ROLE OF TEMPERATURE AS A TRIGGERING SIGNAL FOR ORGANOGENESIS OR SOMATIC EMBRYOGENESIS IN WOUNDED LEAVES OF CHICORY CULTURED IN-VITRO

Static liquid half-strength Murashige and Skoog medium, containing 10.1 mM KCl instead of KNO3, 1.7 mM glutamine, microelements, vitamins, 60 mM sucrose, 0.1 mu M alpha-naphthaleneacetic acid and 2.5 mu M 2-isopentenyladenine allows either somatic embryogenesis or shoot organogenesis along the borders of leaf incisions of a Cichorium hybrid (Cichorium intybus L. x Cichorium endivia L.).
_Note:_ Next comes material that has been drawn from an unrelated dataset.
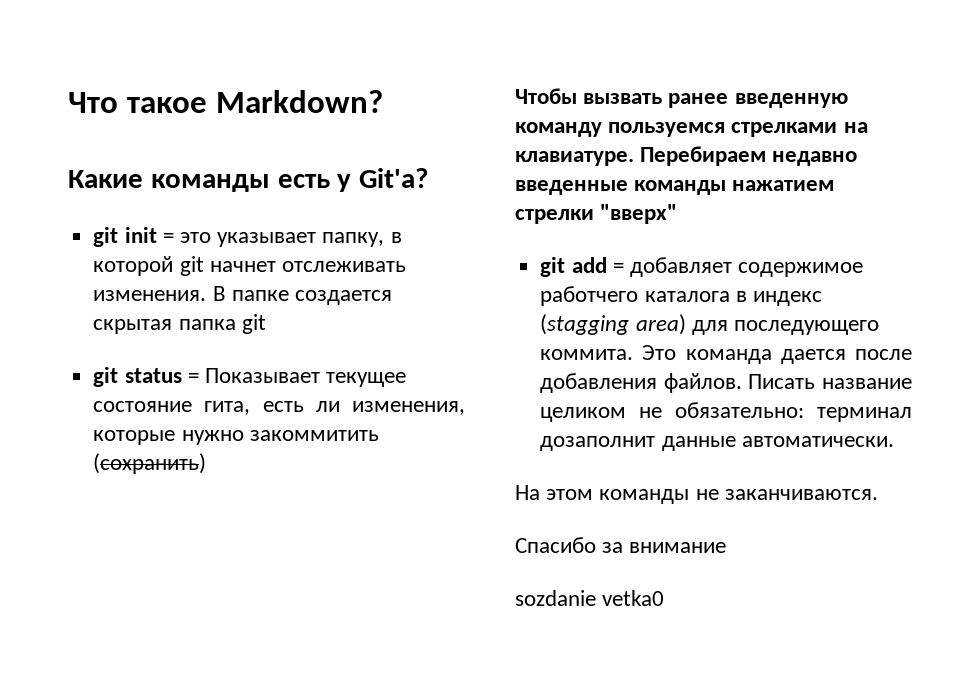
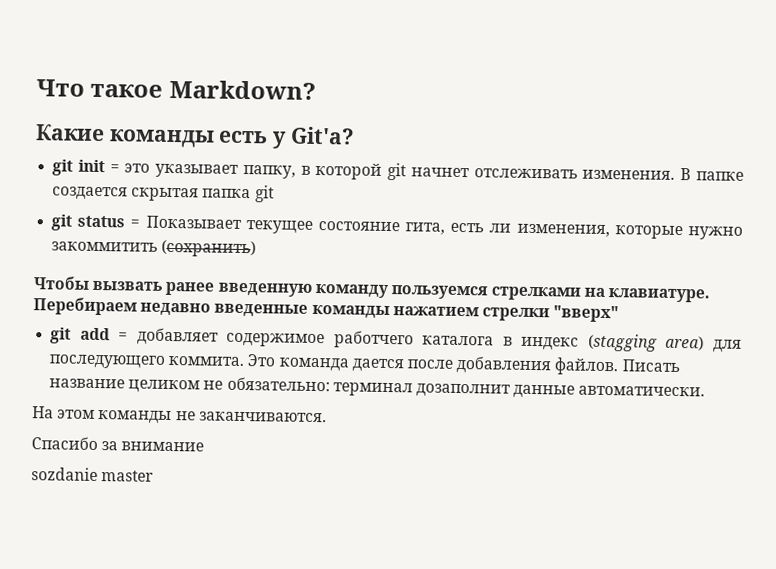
- sozdanie vetka0
+ sozdanie master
These phenomena are temperature-dependent and the latter promotes the development of callus and shoots at 20 degrees C and 25 degrees C instead of direct somatic embryogenesis at 35 degrees C. At 30 degrees C all types of morphogenesis are observed. After 5 d of culture, cells grown at each temperature exhibit enlarged nuclei with prominent nuclleoli, fragmented vacuoles and dense cytoplasm. However, at 25 degrees C, callose is restricted to wounded cells whereas at 35 degrees C some nearby mesophyll cells show a more or less complete callose sheath. On the 7th day, proembryos at 35 degrees C show a superficial network which is absent at 25 degrees C on shoot primordia which are covered with a smooth precocious protoderm. Why do activated cells undergo segmentation and somatic embryogenesis at 35 degrees C instead of ordinary mitosis with callus and shoot formation at 20 degrees C and 25 degrees C?